The Kingston Chase house, which is the first house on the tour to be picked from a subdivision in town, was chosen because of its reflection of an older era, said Bruce. Although the subdivision is only 19 years old, the house — owned by a Herndon Historical Society member — offers a gracious appreciation to history through collections acquired overseas during military assignments in places like Tunisia.
Next to the Moose Lodge is another home with few owners since its 1918 construction. Construction on the brick bungalow was started in 1918 by Asa and Ruth Bradshaw. But, it was not until 1924 that the house was completed because the Bradshaws were supposedly embezzling money from the bank where Asa Bradshaw worked. The house fell into receivership until it was purchased by the Horn family in the early 1930s.
As the fourth and current owners, Richard and Michele Zaring have kept the house's history alive by adding their own historic decor to the existing original moldings, plaster walls and 10-foot ceilings.
"Our house has a lot of antiques," said Richard Zaring. "My wife has been collecting them for a long time. Older homes have character and our house definitely has a lot of character."
One of the aspects of the house that Zaring enjoys the most is the amount of space, he said.
"You can entertain very well because of the way the house is set up," he said about the floor plan. "It's deceiving from the front because it looks small, but once you get inside it kind of rambles on."
AS A REPEAT on the tour, the Mitchell household is special because of its customized architectural features, designed and built by Mitchell, said Bruce.
Created with enough room for four children to grow up in — including a special third story suite for Mitchell's three girls — the house includes transoms over the doors, special trim and molding throughout the house to offer a historical feel.
"I used the tastes I've had from building other homes and incorporated some of those styles into ours," he said. "There are a lot of very functional areas. We have doors that can be opened between rooms which offers a nice flow, but they can be closed down as well."
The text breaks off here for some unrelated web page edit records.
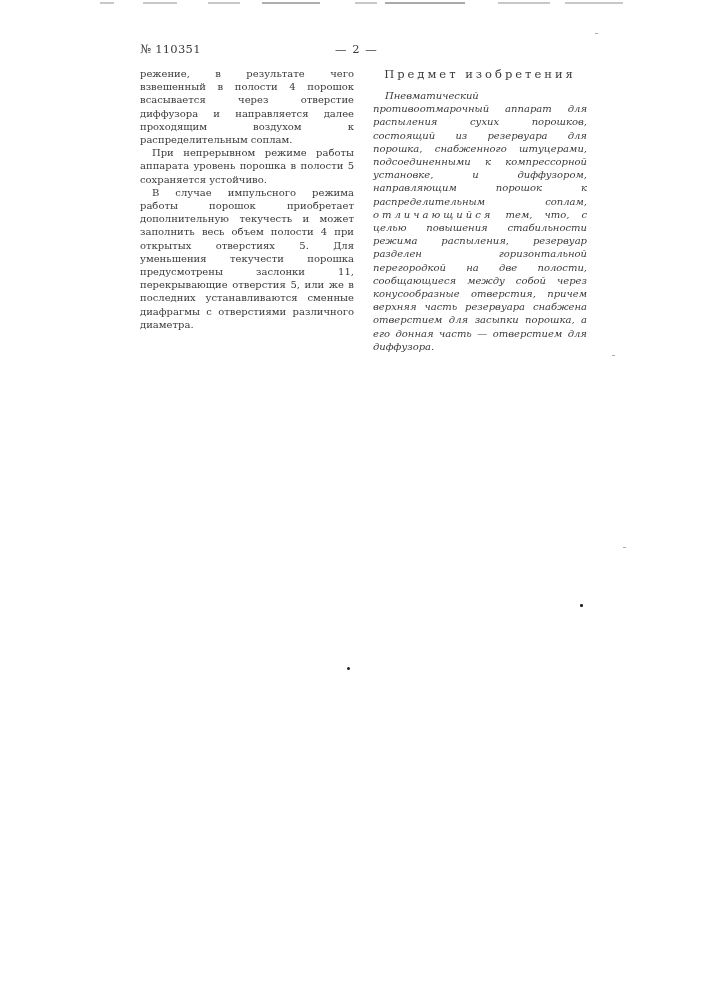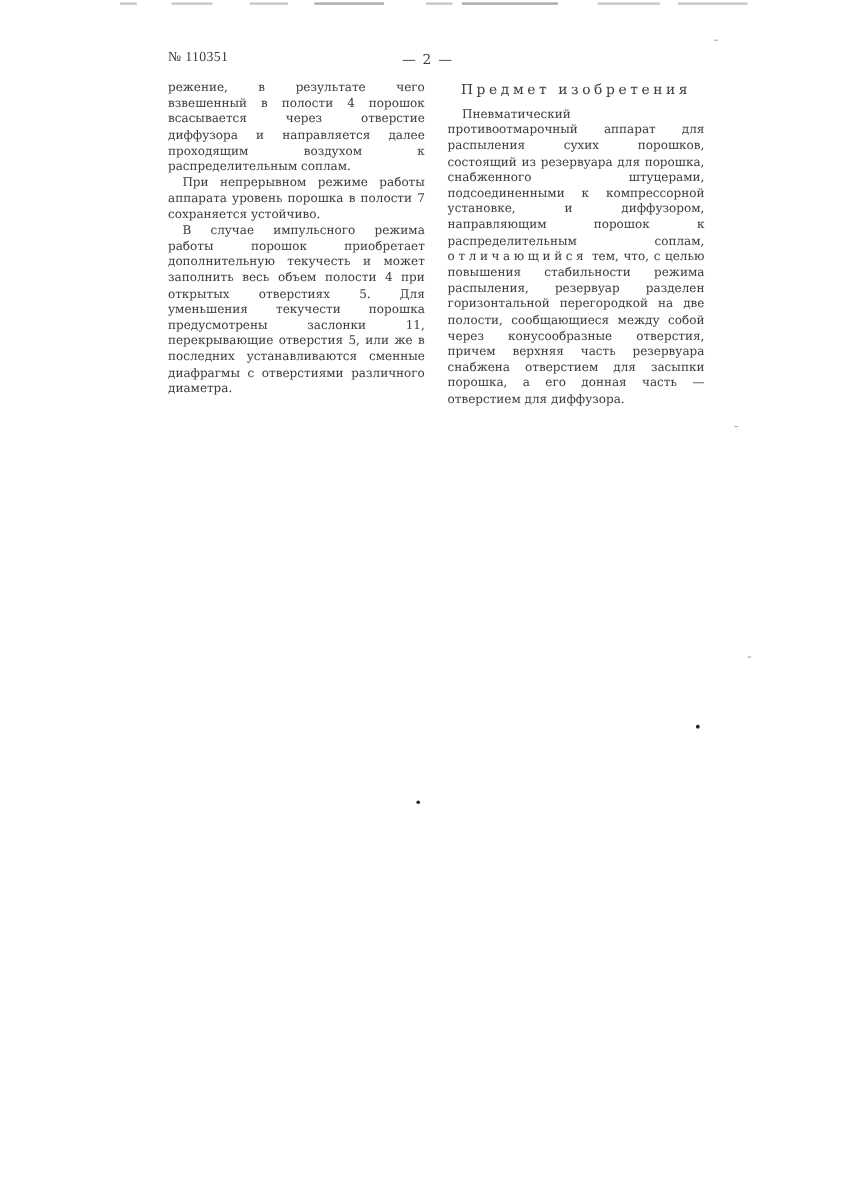--- a/index.html
+++ b/index.html
@@ -28,21 +28,20 @@
       left: 140px;
       width: 420px;
       height: 16px;
       font-size: 11.5px;
     }
     .patent-no {
       position: absolute;
       left: 0;
       top: 0;
       letter-spacing: 0.3px;
-      font-family: Liberation Serif, serif;
     }
     .page-no {
       position: absolute;
       left: 195px;
       top: 0;
       letter-spacing: 1px;
     }
     .col {
       position: absolute;
       font-size: 10px;
@@ -52,20 +51,21 @@
     }
     .col-left {
       left: 140px;
       top: 67px;
       width: 214px;
     }
     .col-right {
       left: 373px;
       top: 89px;
       width: 214px;
+      font-style: italic;
     }
     .col p {
       margin: 0;
       text-indent: 0;
     }
     .col p.indent {
       text-indent: 12px;
     }
     .section-title {
       position: absolute;
@@ -103,21 +103,21 @@
 <div class="scan-edge" style="left:498px;width:52px;"></div>
 <div class="scan-edge" style="left:565px;width:58px;"></div>
 
 <div class="header">
   <span class="patent-no">№ 110351</span>
   <span class="page-no">— 2 —</span>
 </div>
 
 <div class="col col-left">
   <p>режение, в результате чего взвешенный в полости 4 порошок всасывается через отверстие диффузора и направляется далее проходящим воздухом к распределительным соплам.</p>
-  <p class="indent">При непрерывном режиме работы аппарата уровень порошка в полости 7 сохраняется устойчиво.</p>
+  <p class="indent">При непрерывном режиме работы аппарата уровень порошка в полости 5 сохраняется устойчиво.</p>
   <p class="indent">В случае импульсного режима работы порошок приобретает дополнительную текучесть и может заполнить весь объем полости 4 при открытых отверстиях 5. Для уменьшения текучести порошка предусмотрены заслонки 11, перекрывающие отверстия 5, или же в последних устанавливаются сменные диафрагмы с отверстиями различного диаметра.</p>
 </div>
 
 <div class="section-title">Предмет изобретения</div>
 
 <div class="col col-right">
   <p class="indent"><span>Пневматический противоотмарочный аппарат для распыления сухих порошков, состоящий из резервуара для порошка, снабженного штуцерами, подсоединенными к компрессорной установке, и диффузором, направляющим порошок к распределительным соплам,</span> <span class="spaced">отличающийся</span> <span>тем, что, с целью повышения стабильности режима распыления, резервуар разделен горизонтальной перегородкой на две полости, сообщающиеся между собой через конусообразные отверстия, причем верхняя часть резервуара снабжена отверстием для засыпки порошка, а его донная часть — отверстием для диффузора.</span></p>
 </div>
 
 <div class="speck" style="left:347px;top:667px;width:3px;height:3px;"></div>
This year, Mitchell said they are proud to have the home on the tour to show the changes that have been made since its debut 12 years ago, including a display of diplomas and photographs from each of the six family members' graduations from Herndon High School over the years.
The reason the Mitchells enjoy participating in the tour? Because it helps "get the season off right."
"Plus, it gives me a reason to fix up the house," joked Mitchell, a current Town Council member.